While a visual novel need not require gameplay, Va-11 Hall-A (christ, that’s unnatural to type), this game has some in the form of mixing drinks for customers that come in from a set pool of five ingredients. A little basic for bartending, but it’ll do. Sometimes the way you mix them will give you a little leverage to have fun and spike someone’s drink with more alcohol than usual at no penalty, and they very well may respond differently (see: drunkenly) in response. This in large part is the game’s way of providing multiple, very subtle ways to play and influence characters you interact with from behind the bar table, which can lead up to big differences nearer the end. It can be your choice to cut someone off, or give a customer something non-alcoholic if you think they’ve had enough. Relationships are developed, bonds are formed and broken, and your goal is to keep customers happy with accurate drinks in order to earn your pay and take care of your rent (or not, if you wish).
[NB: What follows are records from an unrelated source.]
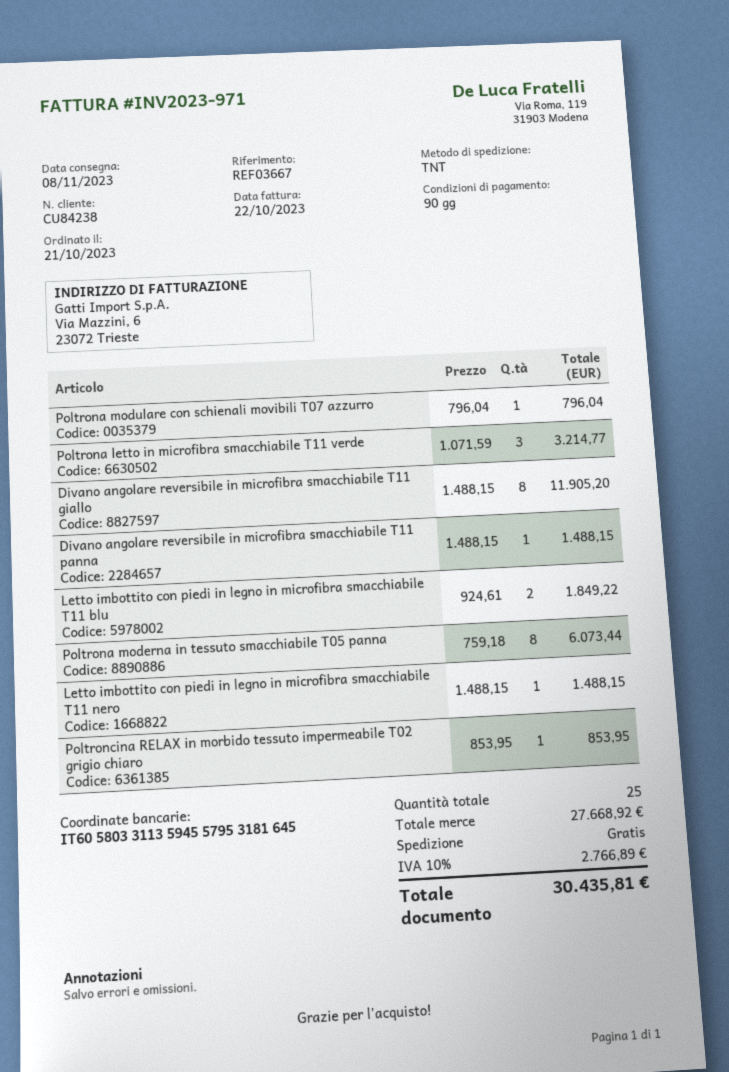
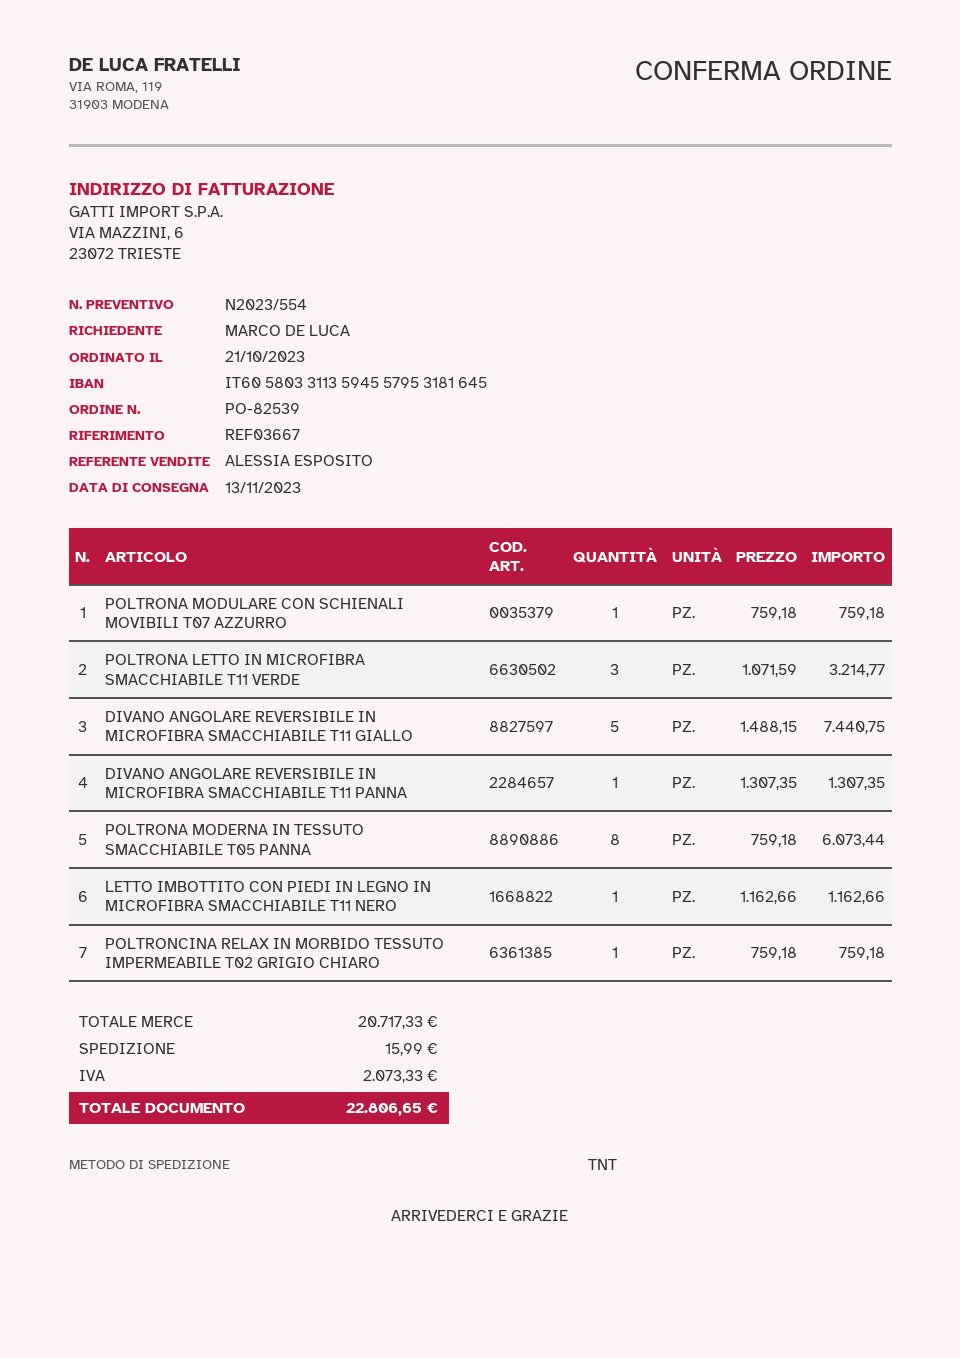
delivery date: 2023-11-08 -> 2023-11-13
Poltrona modulare con schienali movibili T07 azzurro: 1 x 796.04 = 796.04 -> 1 x 759.18 = 759.18
Divano angolare reversibile in microfibra smacchiabile T11 giallo: 8 x 1488.15 = 11905.20 -> 5 x 1488.15 = 7440.75
Divano angolare reversibile in microfibra smacchiabile T11 panna: 1 x 1488.15 = 1488.15 -> 1 x 1307.35 = 1307.35
Letto imbottito con piedi in legno in microfibra smacchiabile T11 blu: 2 x 924.61 = 1849.22 -> none
Letto imbottito con piedi in legno in microfibra smacchiabile T11 nero: 1 x 1488.15 = 1488.15 -> 1 x 1162.66 = 1162.66
Poltroncina RELAX in morbido tessuto impermeabile T02 grigio chiaro: 1 x 853.95 = 853.95 -> 1 x 759.18 = 759.18
subtotal: 27668.92 -> 20717.33
shipping: 0.00 -> 15.99
tax: 2766.89 -> 2073.33
total: 30435.81 -> 22806.65

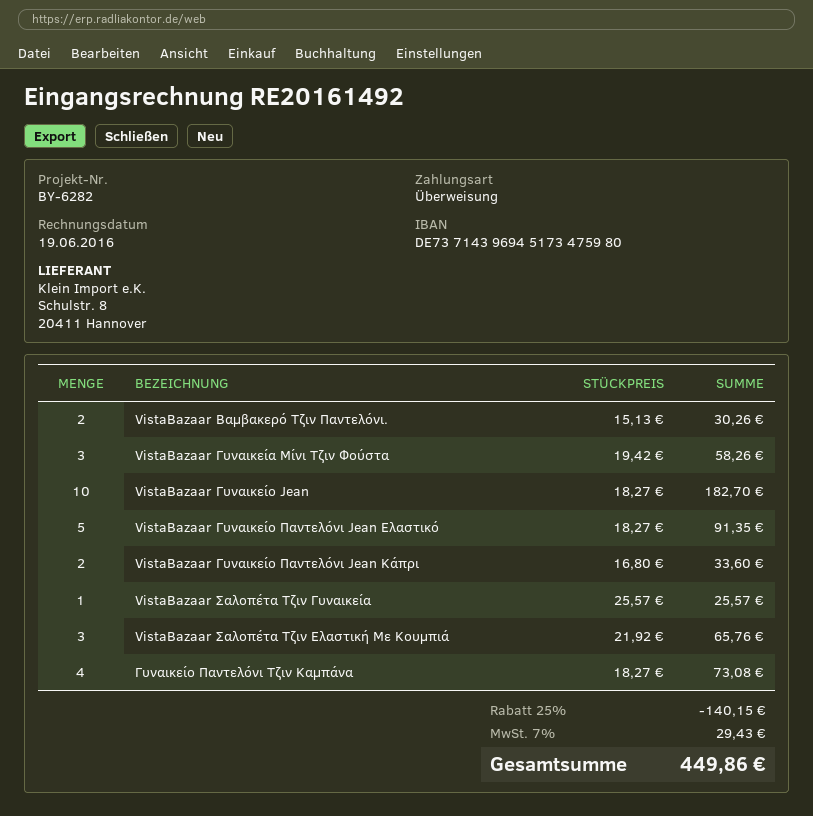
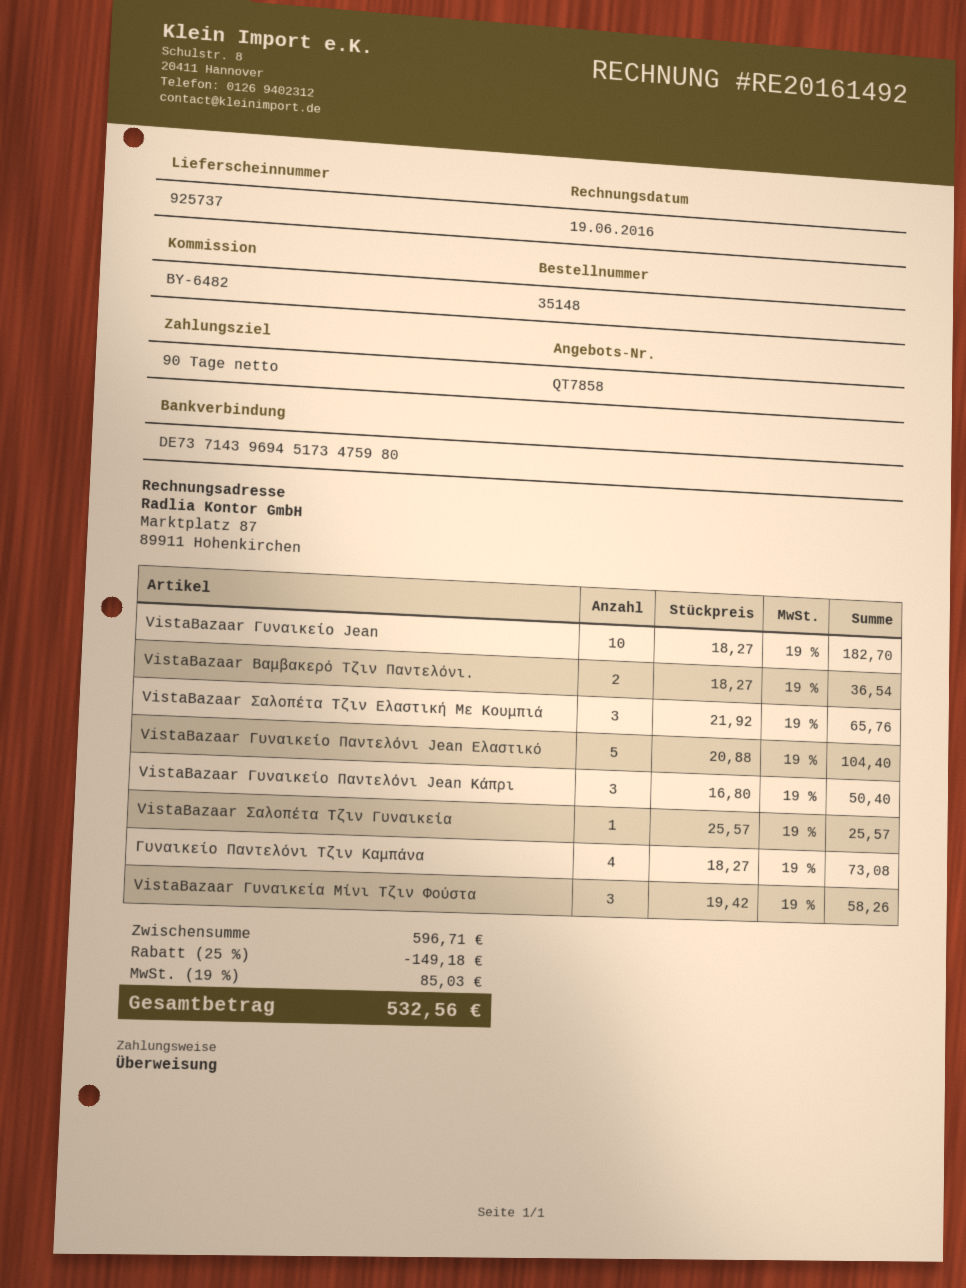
reference: BY-6282 -> BY-6482
VistaBazaar Βαμβακερό Τζιν Παντελόνι.: 2 x 15.13 = 30.26 -> 2 x 18.27 = 36.54
VistaBazaar Γυναικείο Παντελόνι Jean Ελαστικό: 5 x 18.27 = 91.35 -> 5 x 20.88 = 104.40
VistaBazaar Γυναικείο Παντελόνι Jean Κάπρι: 2 x 16.80 = 33.60 -> 3 x 16.80 = 50.40
discount: 25% = 140.15 -> 25% = 149.18
tax: 7% = 29.43 -> 19% = 85.03
total: 449.86 -> 532.56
I’ve been…attempting to be neutral this whole time, describing what the game is rather than what I think of it up ’till now, but I’m just going to show my hand right here. I love this game. I love this game so damn much. Maybe I’m a fool, but there’s a small part of me that really thinks society could be somewhere close to how it’s depicted by 2070something.

First off, the characters. All of them are memorable, and when they become regulars, many like Sei develop further down the line, for better or for worse. Jill’s own story is revealed to the player about midway through, and by the end, while there is a lot of goofy anime-ish stuff, all of it comes off as very…human. 

That’s the operative word there, I can’t remember the last time I ever played a game that depicted situations and people as so human. I feel genuinely like I’ve known people just like many of the people in this game, good and bad alike. And yeah, obviously there’s very little chance of human-talking dogs anytime in the next 70 years, but there’s definitely a line between the goofy comedy relief and the actually emotionally engaging and relatable situations these characters get into – again, especially with Jill, your player character.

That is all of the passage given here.